As the reach of data science expands, the call for specialization is becoming louder. The global ‘data scientist’ title is no longer an apt description for the increasingly diverse employees holding the position. Let’s take a look at a few common expectations of the role:

  • Interdisciplinary knowledge of statistics, computer science, mathematics, and business
  • Ability to produce translatable insight via machine learning algorithms to provide company or academic value
  • Familiarity with subtopics such as big data, data mining, data visualization, and specific domain knowledge

Sounds a bit broad, doesn’t it? This generality can incite confusion around role requirements, improbable and overwhelming employee training, and unfocused problem solving within the workspace. Explicit data science specializations will allow for more functionally directed work and concise title expectations. For an excellent breakdown of the topic, see Thomas Nield’s popular post.

Enter Social Data Science

This is one such specialization emerging from the data revolution. This specialization may sound counterintuitive at first. Data science is driven by computer science and mathematics expertise, while social science fields (think Psychology, Economics, Sociology, Public Health, etc.) have historically been associated with “soft” skills focused on understanding human behavior and societal trends. However, although data science and social science have seemingly opposing methodologies, we have to remember that data itself is inherently social. Data is the product of measuring human behavior, the central theme of social science. These fields are not mutually exclusive.
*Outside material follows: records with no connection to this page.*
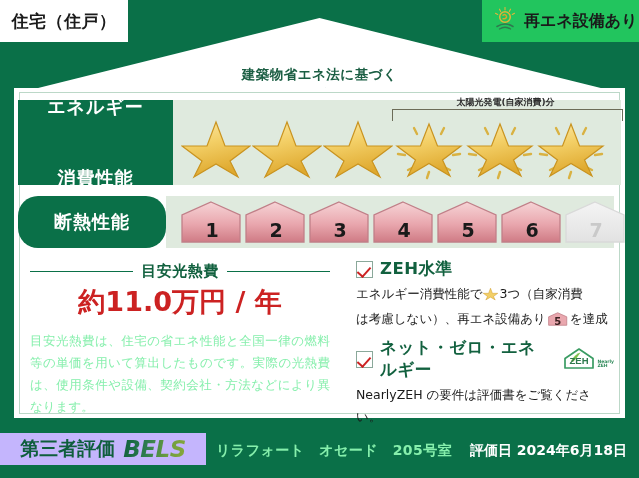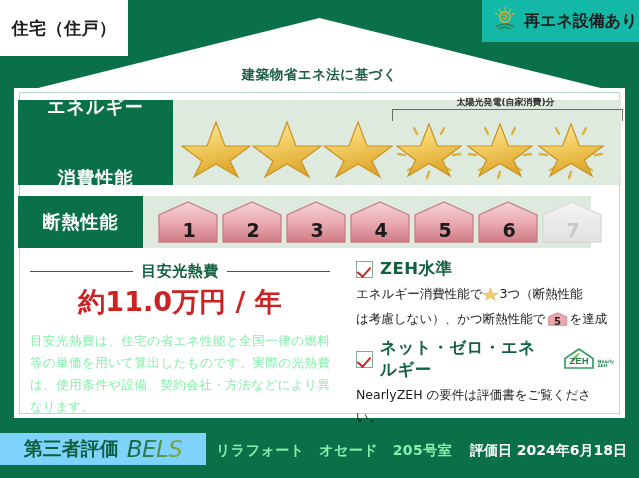--- a/index.html
+++ b/index.html
@@ -13,7 +13,7 @@
   
   .topbar{position:absolute;left:0;top:0;width:639px;height:44px;}
   .badge-left{
-    position:absolute;left:0;top:0;width:128px;height:56px;
+    position:absolute;left:0;top:0;width:128px;height:42px;
     background:#ffffff;display:flex;align-items:center;justify-content:center;
   }
   .badge-left span{font-size:17px;font-weight:bold;color:#1a1a1a;letter-spacing:.5px;}

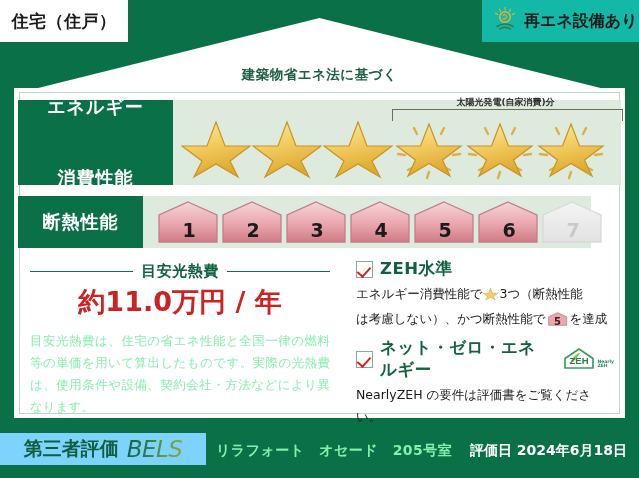--- a/index.html
+++ b/index.html
@@ -19,7 +19,7 @@
   .badge-left span{font-size:17px;font-weight:bold;color:#1a1a1a;letter-spacing:.5px;}
   .badge-right{
     position:absolute;right:0;top:0;width:157px;height:42px;
-    background:#14b8a6;display:flex;align-items:center;justify-content:flex-start;
+    background:#22c55e;display:flex;align-items:center;justify-content:flex-start;
     padding-left:10px;box-sizing:border-box;gap:6px;
   }
   .badge-right .txt{font-size:16px;font-weight:bold;color:#1a1a1a;letter-spacing:0px;}

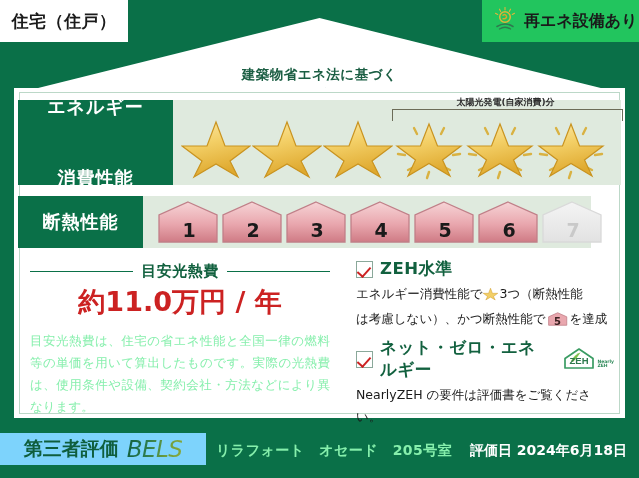--- a/index.html
+++ b/index.html
@@ -62,7 +62,7 @@
   #row-energy .row-label{width:155px;height:85px;gap:48px;}
   #row-energy .row-body{width:448px;}
   #row-insul{left:18px;top:196px;width:603px;height:52px;}
-  #row-insul .row-label{width:125px;height:52px;}
+  #row-insul .row-label{width:148px;height:52px;border-radius:20px;}
   #row-insul .row-body{width:448px;}
 
   

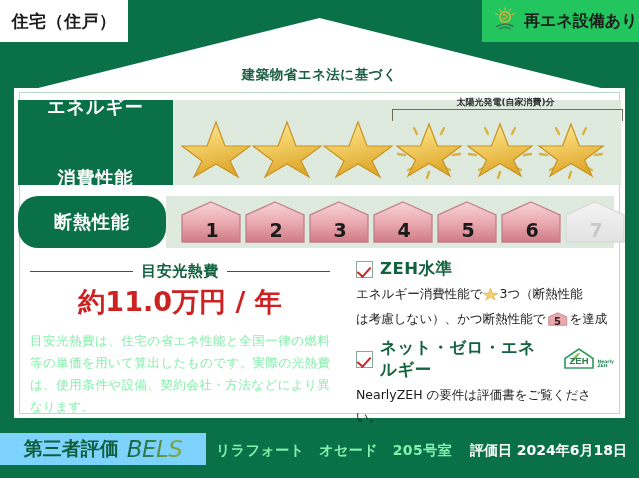--- a/index.html
+++ b/index.html
@@ -341,7 +341,7 @@
     </div>
     <div class="zeh-desc"><span>エネルギー消費性能で</span><span class="inline-star"><svg width="15" height="15" viewBox="0 0 70 66">
             <polygon points="35,8 44,32 69,32 49,47 57,63 35,50 13,63 21,47 1,32 26,32" fill="#f3cf66" stroke="#c9931f" stroke-width="2"></polygon>
-          </svg></span><span>3つ（断熱性能</span><br><span>は考慮しない）、かつ断熱性能で</span><span class="inline-house"><svg width="20" height="16" viewBox="0 0 64 46">
+          </svg></span><span>3つ（自家消費</span><br><span>は考慮しない）、かつ断熱性能で</span><span class="inline-house"><svg width="20" height="16" viewBox="0 0 64 46">
             <polygon points="31,3 60,16 60,43 2,43 2,16" fill="#e9a7ae" stroke="#c07f88" stroke-width="2.5"></polygon>
           </svg><span class="n">5</span></span><span>を達成</span></div>
   </div>

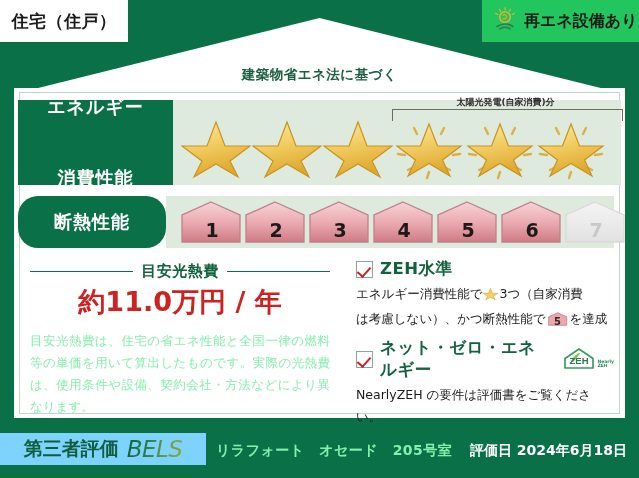--- a/index.html
+++ b/index.html
@@ -341,7 +341,7 @@
     </div>
     <div class="zeh-desc"><span>エネルギー消費性能で</span><span class="inline-star"><svg width="15" height="15" viewBox="0 0 70 66">
             <polygon points="35,8 44,32 69,32 49,47 57,63 35,50 13,63 21,47 1,32 26,32" fill="#f3cf66" stroke="#c9931f" stroke-width="2"></polygon>
-          </svg></span><span>3つ（自家消費</span><br><span>は考慮しない）、かつ断熱性能で</span><span class="inline-house"><svg width="20" height="16" viewBox="0 0 64 46">
+          </svg></span><span>3つ（自家消費</span><br><span>は考慮しない）、再エネ設備あり</span><span class="inline-house"><svg width="20" height="16" viewBox="0 0 64 46">
             <polygon points="31,3 60,16 60,43 2,43 2,16" fill="#e9a7ae" stroke="#c07f88" stroke-width="2.5"></polygon>
           </svg><span class="n">5</span></span><span>を達成</span></div>
   </div>

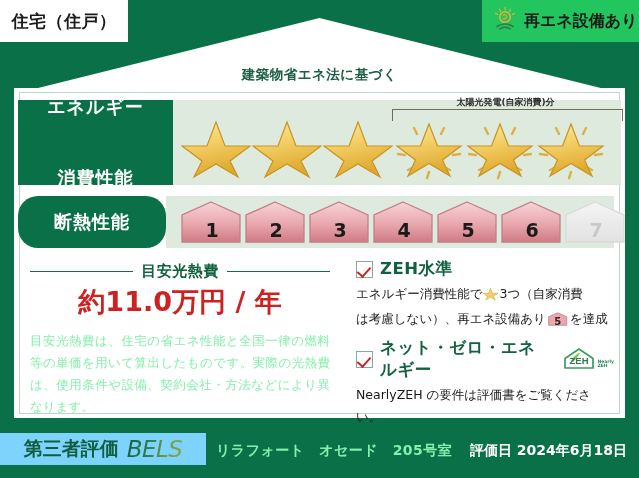--- a/index.html
+++ b/index.html
@@ -125,7 +125,7 @@
   
   .bottom{position:absolute;left:0;bottom:0;width:639px;height:52px;}
   .bels-box{
-    position:absolute;left:0;top:7px;width:206px;height:32px;background:#7dd3fc;
+    position:absolute;left:0;top:7px;width:206px;height:32px;background:#c4b5fd;
     display:flex;align-items:center;justify-content:center;gap:8px;
   }
   .bels-jp{font-size:19px;font-weight:bold;color:#0f5e3d;letter-spacing:0px;}

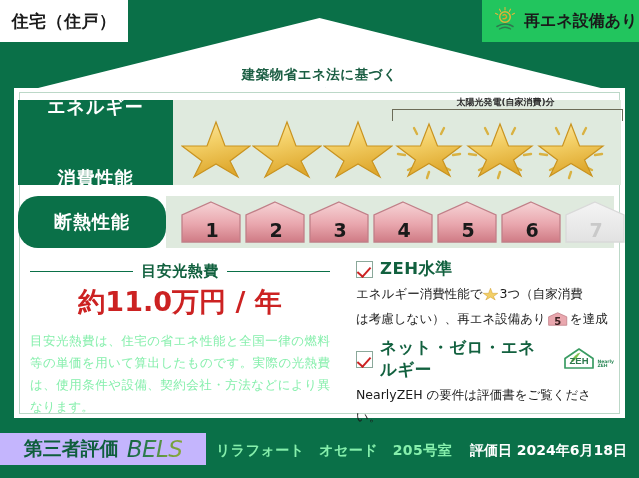--- a/index.html
+++ b/index.html
@@ -130,7 +130,7 @@
   }
   .bels-jp{font-size:19px;font-weight:bold;color:#0f5e3d;letter-spacing:0px;}
   .bels-mark{
-    font-size:23px;font-weight:normal;font-style:italic;letter-spacing:-.5px;
+    font-size:23px;font-weight:bold;font-style:italic;letter-spacing:-.5px;
     background:linear-gradient(100deg,#0f5e3d 0%,#2e7d4f 38%,#6f9e3e 72%,#8aa83a 100%);
     -webkit-background-clip:text;background-clip:text;color:transparent;
   }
Social Data Science: Data science for social phenomena. Photo by Brooke Cagle on Unsplash

Throughout the data revolution, often the first question asked has been what data science can do for social science. Social data science asks the subsequent question: how can we integrate our knowledge of society, computer science, and statistics into a cohesive field to better interpret the behavioral data all around us? This specialization recognizes that to fully understand the complexity of a technological society, we must likewise capitalize on the evolving, interdisciplinary methods now at our disposal.

“…Social data science offers a new science of studying social data combining theories, concepts, and methods from the social sciences and the computational sciences.” — University of Oxford, Social Data Science MSc

Social data science is not just an idealistic hypothetical. Students can complete undergraduate, graduate, or post-doctorate work in the specialization at academic institutions such as the University of Copenhagen and the University of Helsinki. In the States, social data science also occasionally moonlights as computational social science. Such curriculum is interwoven with quantitative and qualitative methodologies, simultaneously applying social theory to machine learning models predicting complex human behavior, health, and hierarchies.

A Revolution Still in Progress

Despite the innovative work and positive impact in-field pioneers these interdisciplinary environments cultivate, social data science has yet to reach mainstream status at many universities. Indeed, the preceding question (what can data science do for social science?) is still wanting in response. Mathematics and computational modeling are often dreaded elective courses in social science curriculum. Even basic data analytic skills such as programming fluency, effective pipelining, and data transformation standards are not as innate among students and research staff as one would hope.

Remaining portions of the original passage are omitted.